Urotensin ll (U-II) antagonist binds to urotensin receptor and is involved in the regulation of cardiovascular homeostasis and pathology.
Behm DJ et al.,in 2002 showed inhibition of the urotensin receptor binding/function and also potentiated endothelin-1 induced contraction in the rat isolated aorta by a novel U-II receptor antagonist 1. Luisa G et al., (2009) investigated the expression of U-II and U-II receptor in adrenocortical and adrenomedullary tumors and the functional effects of urotensin II receptor activation. The expression of U-II and U-II receptor was measured by real time RT-PCR in aldosterone-producing adenoma (n=22) and pheochromocytoma (n=10), using histologically normal adrenocortical (n=6) and normal adrenomedullary (n=5) tissue as control. U-II peptide and U-II receptor protein were investigated with immunohistochemistry and immunoblotting. To identify U-II related and U-II receptor-related pathways, a whole transcriptome analysis was used. The adrenocortical effects of U-II receptor activation were also assessed by U-II infusion with/without the U-II receptor antagonist palosuran in rats. U-II was more expressed in pheochromocytoma than in aldosterone-producing adenoma tissue; the opposite was seen for the U-II receptor expression. U-II receptor activation in vivo in rats enhanced (by 182 ± 9%; P < 0.007) the adrenocortical expression of immunoreactive aldosterone synthase 2.

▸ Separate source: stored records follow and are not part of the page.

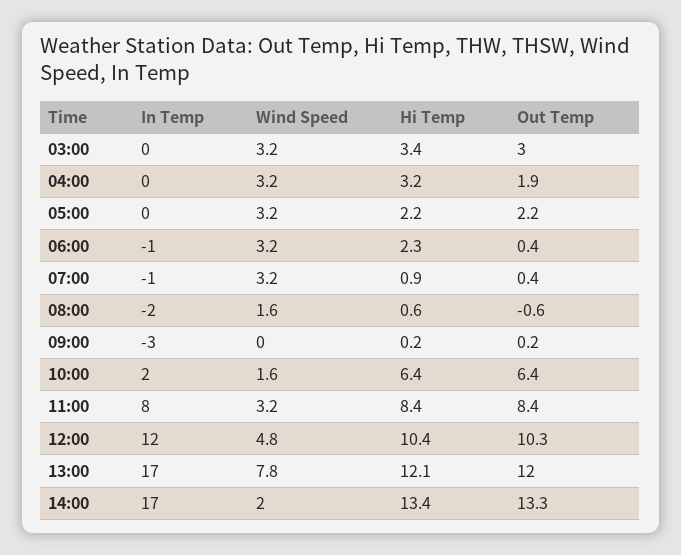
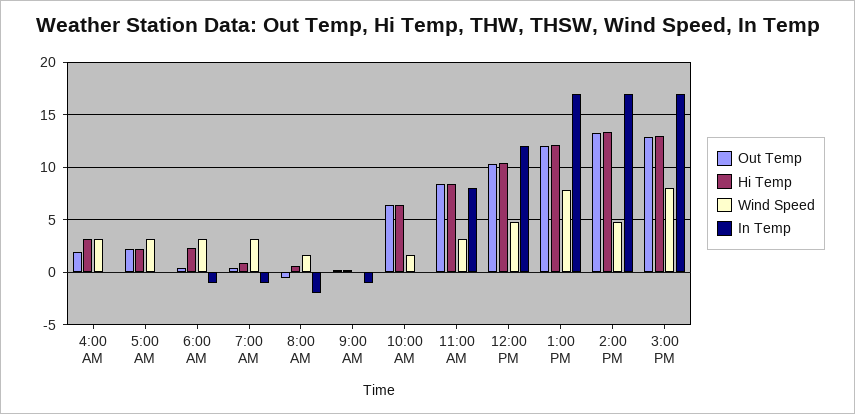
In Temp, 03:00: 0 -> none
Wind Speed, 03:00: 3.2 -> none
Hi Temp, 03:00: 3.4 -> none
Out Temp, 03:00: 3 -> none
In Temp, 09:00: -3 -> -1
In Temp, 10:00: 2 -> 0
Wind Speed, 14:00: 2 -> 5
Out Temp, 3:00 PM: none -> 13
Hi Temp, 3:00 PM: none -> 13
Wind Speed, 3:00 PM: none -> 8
In Temp, 3:00 PM: none -> 17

The vasoactive cyclic 11-amino acid peptide U-II has recently been discovered as the endogenous ligand of the orphan G-protein-coupled receptor GPR14. As U-II might be involved in the regulation of cardiovascular homeostasis and pathology, a nonpeptidic GPR14/U-II antagonist is of considerable basic and therapeutic interest. Authors have performed structure−activity relationship studies on U-II by investigating 25 peptide analogues to mobilize intracellular calcium in GPR14-transfected CHO cells, demonstrating that only the side chains of the residues Trp-7, Lys-8, and Tyr-9 are required for receptor recognition and activation. The solution structure of U-II derived by nuclear magnetic resonance has served as a structural template for a three-dimensional three point pharmacophore query for the virtual screening of the Aventis compound repository for nonpeptidic U-II receptor antagonists. Highly active lead compounds of six different scaffold classes could be identified, antagonizing the biological activity of U-II in vitro. The most potent compound identified by the virtual screening approach, 1-(3-carbamimidoyl-benzyl)-4-methyl-1H-indole-2-carboxylic acid (naphthalen-1-ylmethyl)amide, reveals an IC50 of 400 nM in a functional fluorometric imaging plate reader assay and constitutes a promising lead 3.
Mode of Action
U-II the most potent mammalian vasoconstrictor identified, and its receptor, UT, exhibits increased expression in cardiac tissue and plasma in congestive heart failure (CHF) patients. Cardiomyocyte hypertrophy is primarily responsible for increased myocardial mass associated with cardiac injury. Neurohumoral factors such as angiotensin-II, endothelin-1, catecholamines, and inflammatory cytokines are thought to mediate this response. U-II shares similar biological activities with other hypertrophic Gq-coupled receptor ligands such as angiotensin-II and endothelin-1, but a role for U-II in cardiomyocyte hypertrophy has not been characterized. The hypothesis of the current study was that U-II, acting through its Gq-coupled receptor UT plays a hypertrophic role in cardiac hypertrophic remodeling. Adenoviral upregulation of the UT receptor unmasked U-II-induced hypertrophy in H9c2 cardiomyocytes, with a threshold response of 202±8 binding sites/cell. U-II was equally as efficacious as phenylephrine in inducing hypertrophy, measured by a reporter assay (EC50 0.7±0.2 nM) and [3H]-leucine incorporation (EC50 150±40 nM). A competitive peptidic UT receptor antagonist, BIM-23127, inhibited U-II-induced hypertrophy (KB 34±6 nM). U-II did not affect cell proliferation or apoptosis, indicating that U-II is more hypertrophic than apoptotic or hyperplastic in cardiomyocytes. U-II (10 nM) stimulated interleukin-6 release in UT-expressing cardiomyocytes (4.6-fold at 6 h). Finally, in a rat heart failure model, cardiac ventricular mRNA expression of U-II, UT receptor, interleukin-6, and interleukin-1- is increased time-dependently following myocardial injury. These results indicate that U-II might play a role in cardiac remodeling associated with CHF by stimulation of cardiomyocyte hypertrophy via UT, and through upregulation of inflammatory cytokines. As such, UT antagonism may represent a novel therapeutic target for the clinical management of heart failure 4.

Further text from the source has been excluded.